Еще не стихли эти возгласы, как горец вскочил на ноги и, начисто лишившись хладнокровия и самообладания, обезумев от бешенства, набросился на своего противника с неистовством и жаждой мести, точно обезумевший от ярости тигр. Но что может ярость против ловкости и спокойствия? В этой неравной борьбе шотландец снова был опрокинут: сваливший его удар, разумеется, был увесист, и Робин как рухнул, так и остался лежать на полу. Сердобольная хозяйка хотела было оказать ему помощь, но мистер Флисбампкин не дал ей приблизиться.

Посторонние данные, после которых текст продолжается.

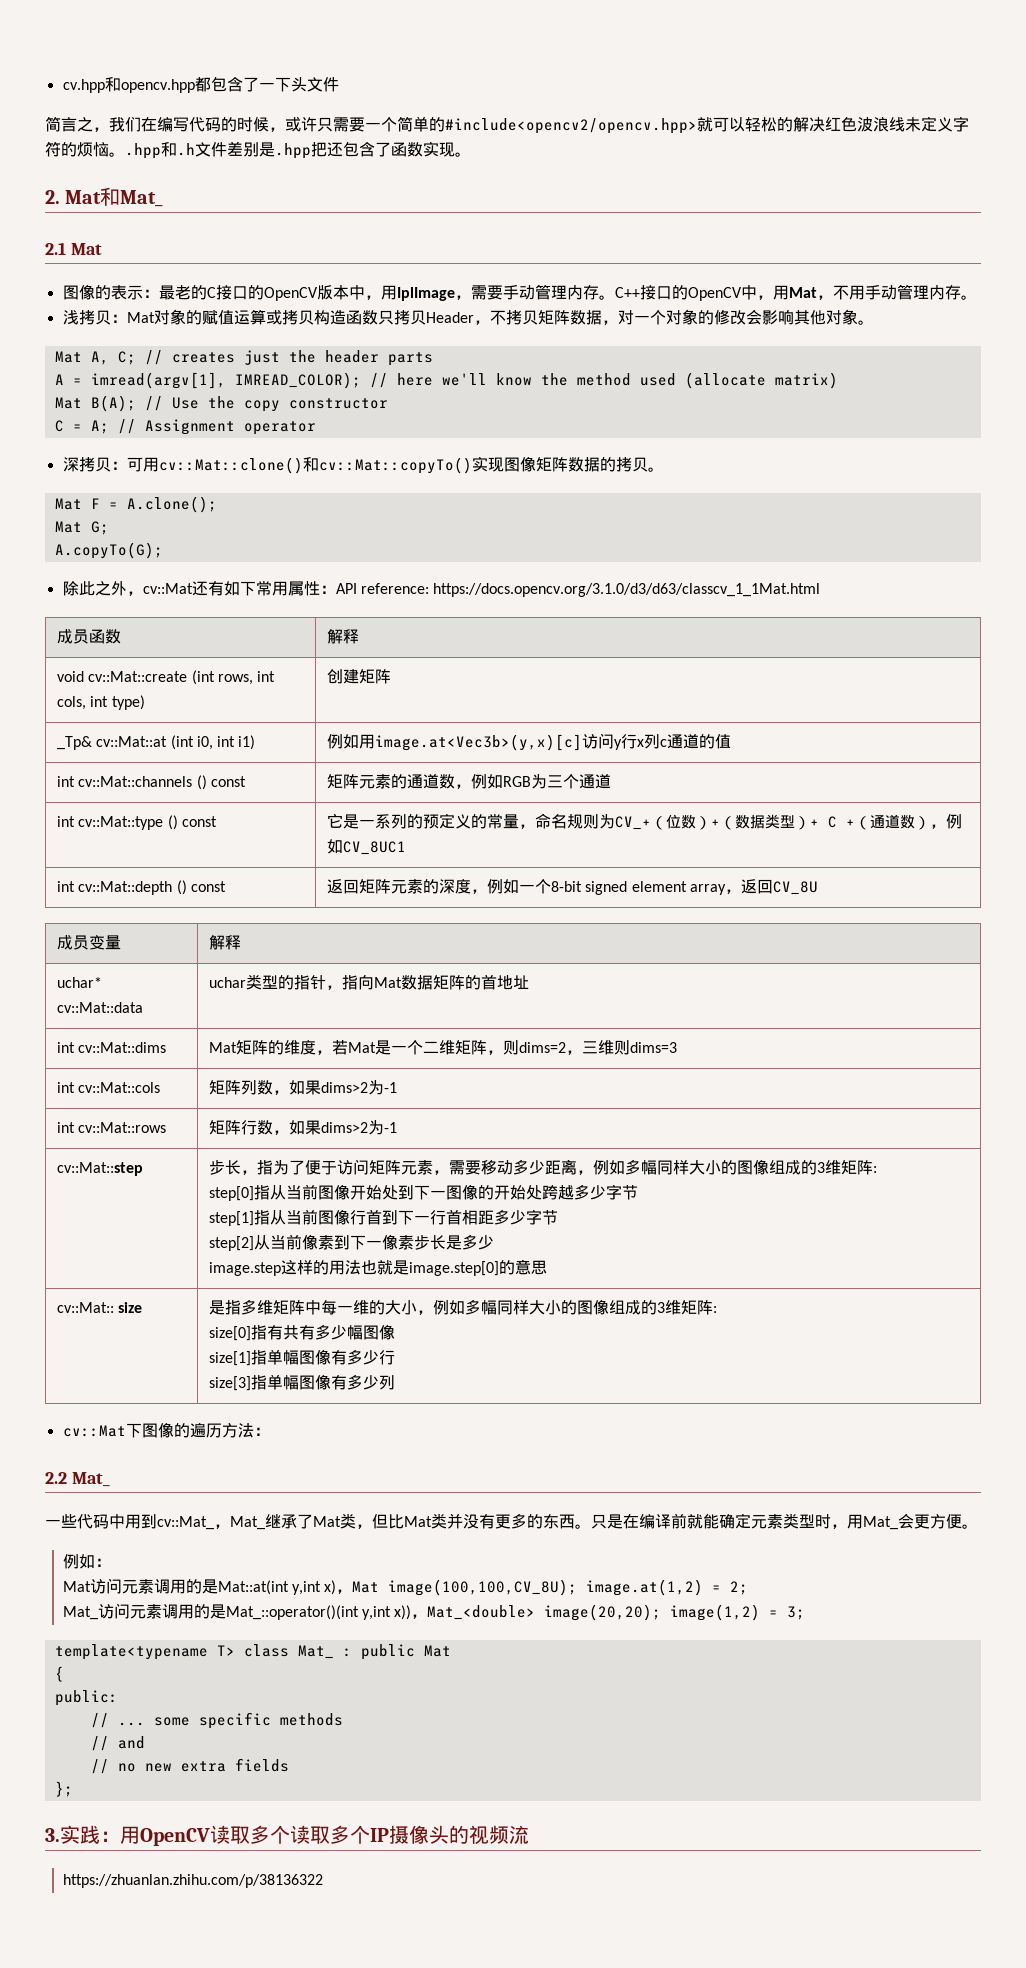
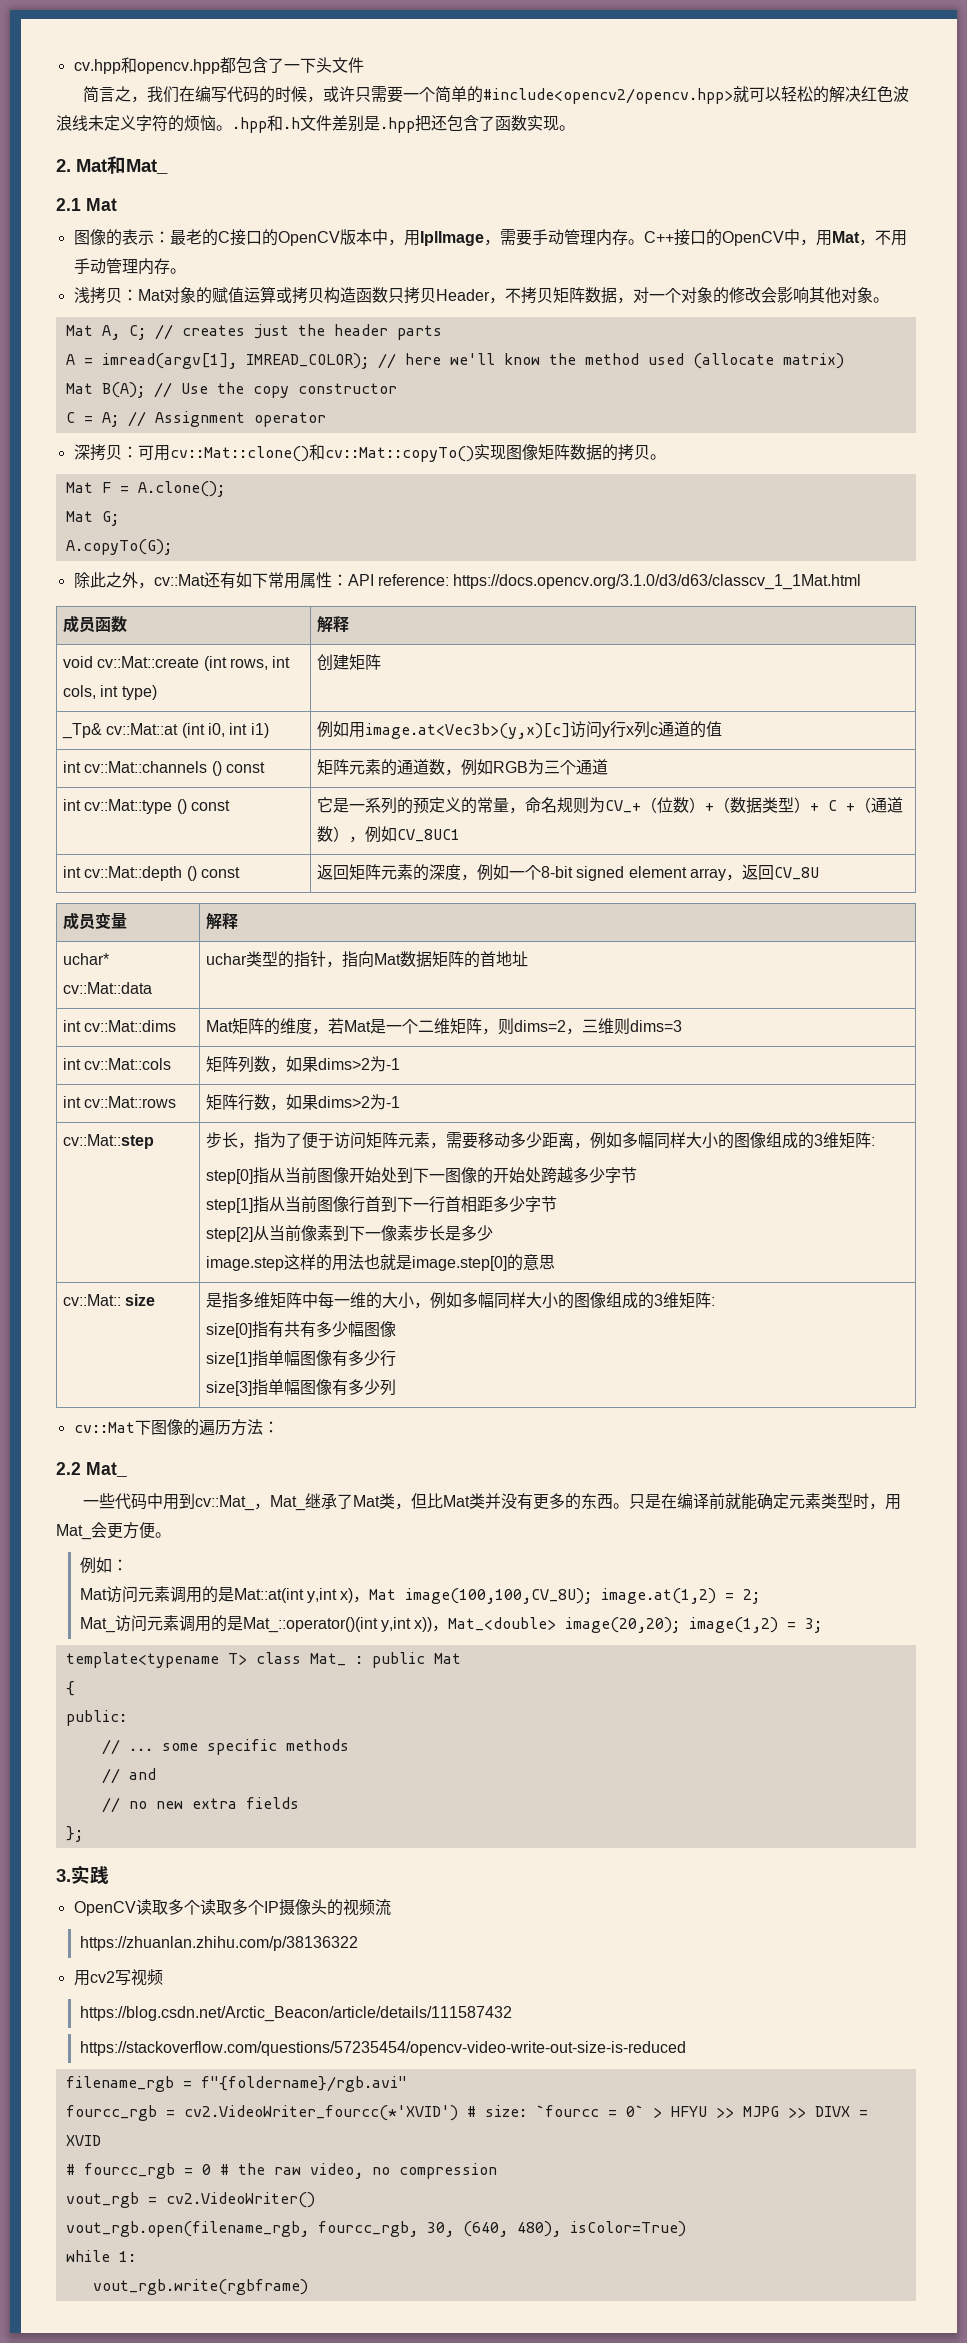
- 3.实践：用OpenCV读取多个读取多个IP摄像头的视频流
+ 3.实践
+ OpenCV读取多个读取多个IP摄像头的视频流
+ 用cv2写视频
+ https://blog.csdn.net/Arctic_Beacon/article/details/111587432
+ https://stackoverflow.com/questions/57235454/opencv-video-write-out-size-is-reduced
+ filename_rgb = f"{foldername}/rgb.avi"
+ fourcc_rgb = cv2.VideoWriter_fourcc(*'XVID') # size: `fourcc = 0` > HFYU >> MJPG >> DIVX = XVID
+ # fourcc_rgb = 0 # the raw video, no compression
+ vout_rgb = cv2.VideoWriter()
+ vout_rgb.open(filename_rgb, fourcc_rgb, 30, (640, 480), isColor=True)
+ while 1:
+ vout_rgb.write(rgbframe)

— Не трогайте его, — сказал он, — сам сейчас очухается и опять драться будет. Он еще не получил и половины того, что ему причитается.

— Он получил от меня все то, что ему положено, — возразил противник, чье сердце уже начало смягчаться, — а сдачу я охотнее отпустил бы вам, мистер Флисбампкин, вы-то ведь прикидываетесь, будто в этом деле толк знаете, а Робин — тот новичок, он даже тартан скинуть не додумался, а он ему гляди как мешал. Встань, Робин, друг! Хватит нам вздорить, и пусть только кто-нибудь скажет при мне хоть одно худое слово о тебе или о твоей земле!

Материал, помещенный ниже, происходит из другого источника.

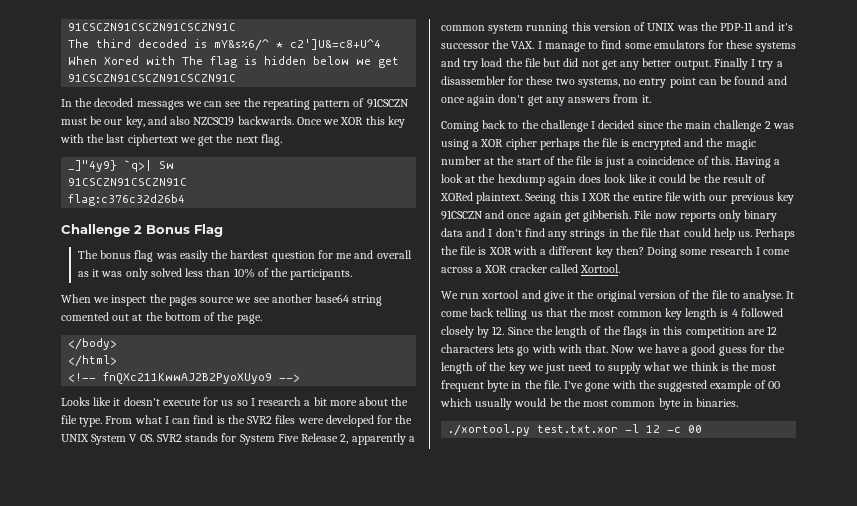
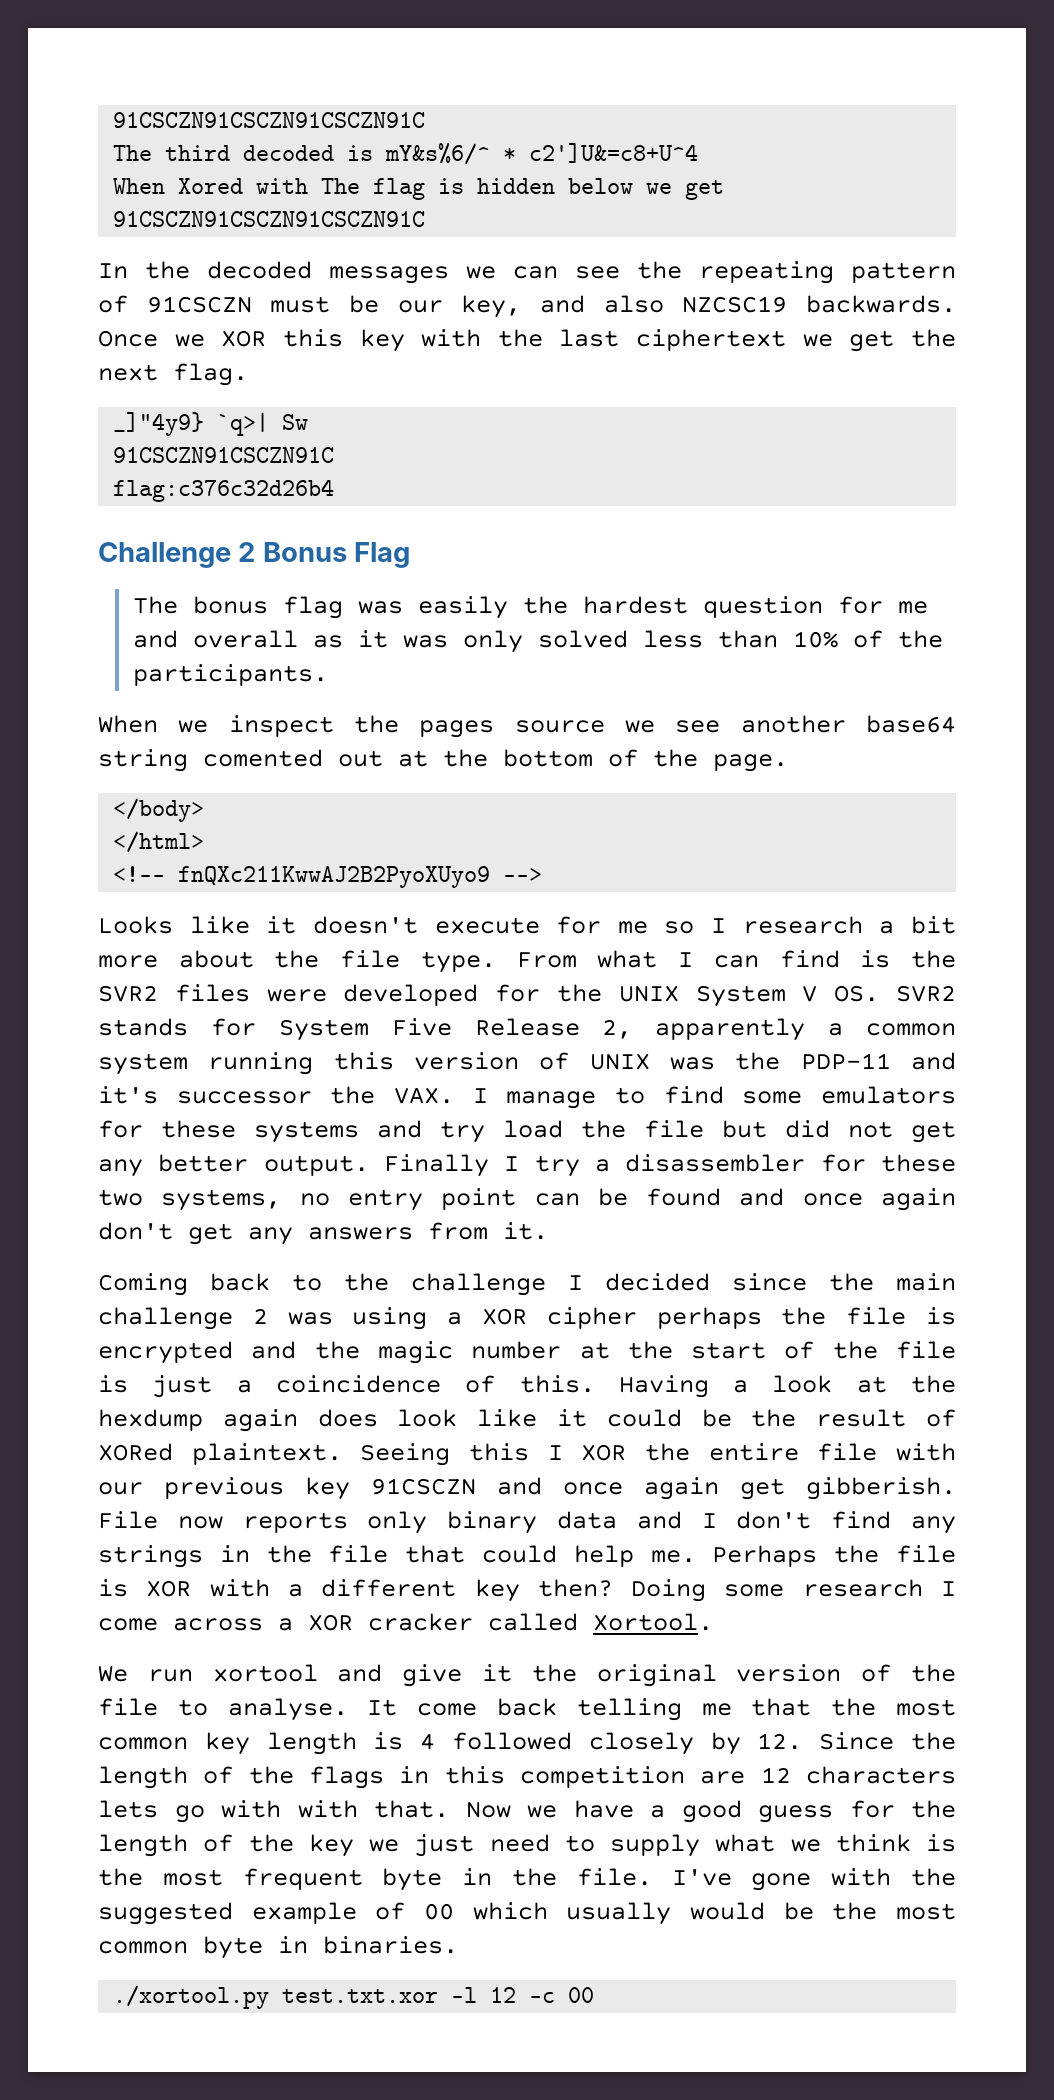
- Looks like it doesn't execute for us so I research a bit more about the file type.
+ Looks like it doesn't execute for me so I research a bit more about the file type.
- File now reports only binary data and I don't find any strings in the file that could help us.
+ File now reports only binary data and I don't find any strings in the file that could help me.
- It come back telling us that the most common key length is 4 followed closely by 12. Since the length of the flags in this competition are 12 characters lets go with with that.
+ It come back telling me that the most common key length is 4 followed closely by 12. Since the length of the flags in this competition are 12 characters lets go with with that.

Робин Ойг все еще был во власти своего гнева, ему не терпелось возобновить схватку; но его крепко держала миссис Хескет, старавшаяся водворить мир, а к тому же он видел, что Уэйкфилд не намерен дольше биться, и ярость его сменилась угрюмым, грозным молчанием.

— Ну, ну, незачем так злобиться, парень, — сказал прямодушный англичанин со свойственной его соотечественникам отходчивостью, — дай руку, и будем опять друзьями.

— Друзьями! — негодующе вскричал Робин Ойг. — Друзьями! Никогда! Берегись, Гарри Уэйкфилд!

— Ах, вот как! Что ж, пусть Кромвелево проклятье поразит твое спесивое шотландское пузо, как в одной комедии говорится. Делай как знаешь и ступай ко всем чертям! Уж ежели после драки человек говорит, что жалеет, что так вышло, чего же тебе еще надо?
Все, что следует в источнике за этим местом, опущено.